El otro extremo se quedó en silencio.

—Eso es completamente distinto —dijo Rolf—. Se trata de seres vivos, Marcus, y yo siento mi oficio. Siempre dije que los animales significan algo para mí. Tú mantienes siempre que el dinero no representa nada para ti. Por otro lado, siempre hablamos de que, justamente porque de vez en cuando tengo que salir, tú te quedarías en casa para estar con Marcus. Hemos... En esto estamos de acuerdo, Marcus. Pero, sinceramente, creo que no vamos mucho más allá. Por lo menos no por teléfono.

El tono frío de su voz lo asustó.

—Llegaré temprano a casa esta noche —dijo él rápidamente—. ¿Has logrado arreglar lo de la Policía?

—Por lo visto. Van a mandar a un policía a por las colillas, esta noche. Ya les mandé por correo las fotografías de las huellas. No es que piense que les será de ayuda, pero igualmente... Nos vemos.
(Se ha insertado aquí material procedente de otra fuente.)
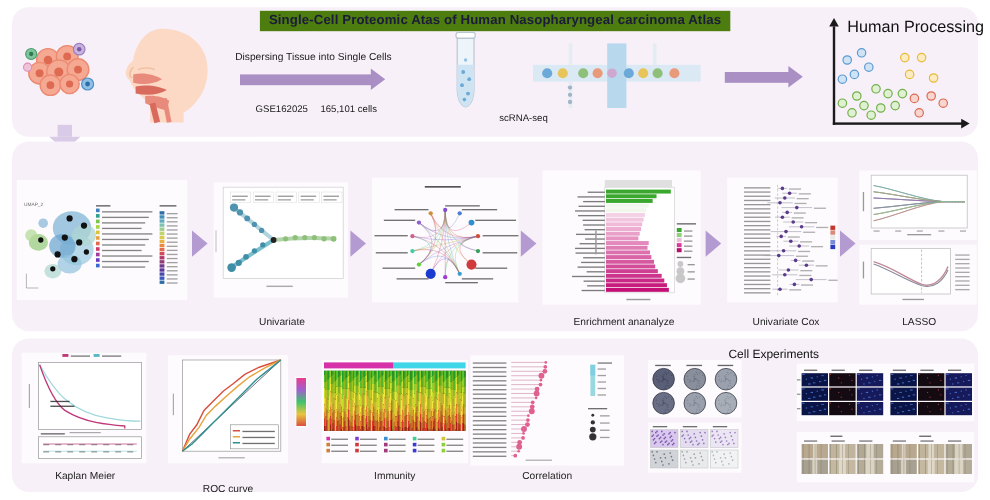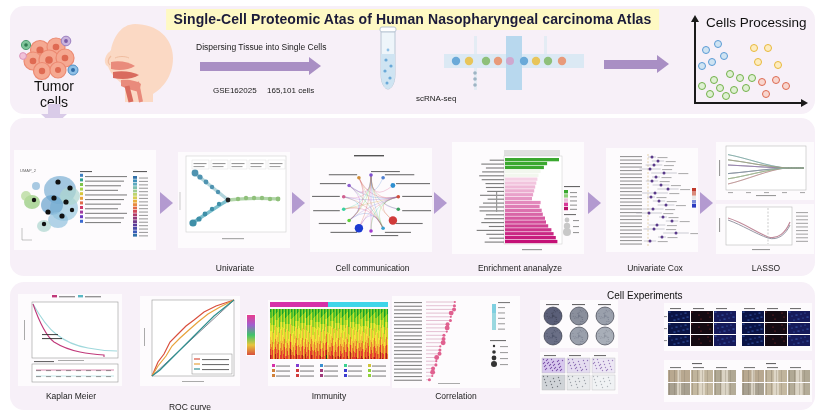"Single-Cell Proteomic Atas of Human" .panel-title { background: #fef9c3 -> #4d7c0f; font-size: 14px -> 11px }
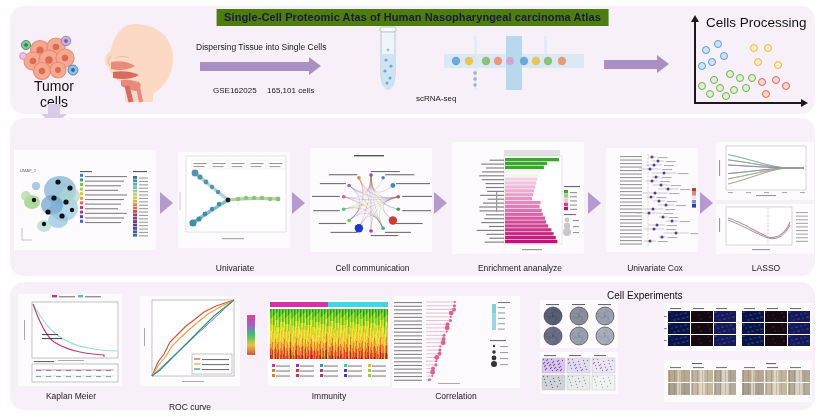"Cells Processing" div.lbl { text: Cells -> Human }
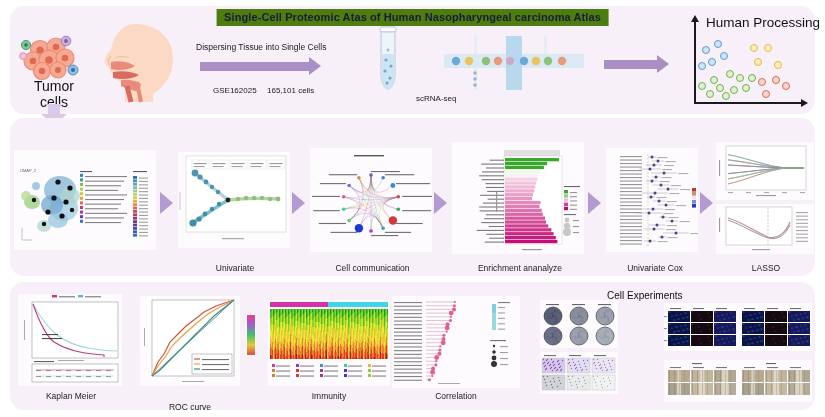"Tumor" div.lbl { html: <div> <div>Tumor</div> <div>cells</div> </div> -> none }
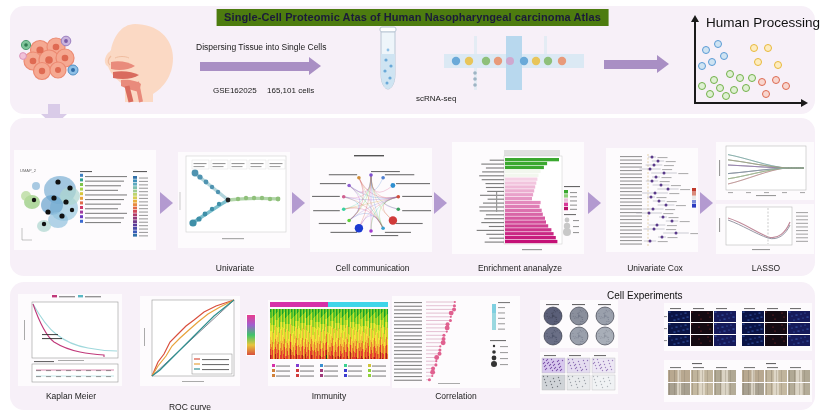"Cell communication" div.lbl { html: <div>Cell communication</div> -> none }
Ni siquiera dijo hasta luego.

Marcus miró fijamente el teléfono mudo, antes de caminar despacio hasta el sillón y sentarse. Estuvo sentado hasta que el cielo se hizo negro y las luces de la ciudad se encendieron, una tras otra, convirtiendo el paisaje de fuera de la ventana en una estampa tan bella como una postal de la gran ciudad durante la noche.

Lo peor era que Rolf lo había llamado avaricioso.

«Si sólo estuviera al corriente», pensó Marcus, y no supo cómo juntaría fuerzas para levantarse.

—¿Sabe qué es? —preguntó el abogado Faber a sus secretaria, realmente sin necesidad.

El lacre estaba intacto.

—Por supuesto que no —dijo ella mansamente—. Usted dijo que debía dejarlo ahí hasta que usted lo abriese. Pero... ¿no sería propiamente violación de correspondencia? La dirección de destino está claramente escrita en el sobre, y aunque esté muerto, es...

—«Violación de correspondencia» —murmuró Kristian Faber despectivamente mientras buscaba un abrecartas en el desorden del escritorio—. ¡No es violación de correspondencia abrir un sobre que encontré en mi propia oficina, que me costó tan cara! ¿Cómo logró abrir el cajón, ya que estamos?

—Aquí —dijo ella alcanzándole un cuchillo largo y afilado—. Usé la astucia femenina.

El hombre abrió el sobre. Introdujo dos dedos en él y sacó un documento. Tenía sólo dos hojas, y al principio de la primera página estaba escrito «
TESTAMENTO»,
en letras grandes.

—Esto es un testamento —dijo él, decepcionado, sin necesidad.

La secretaria estaba de pie a su lado y vio exactamente lo mismo que él. El hombre se alejó de ella con irritación, y enseguida le pidió una taza de té. Ella asintió severa y salió a la antesala.

A Kristen Faber, el nombre del redactor del testamento le sonaba conocido, a pesar de que no lograba ubicarlo. Niclas Winter era único heredero. Una lectura rápida indicaba una vasta herencia, aunque frases como «todo el portafolio» o «todos los edificios» no decían mucho.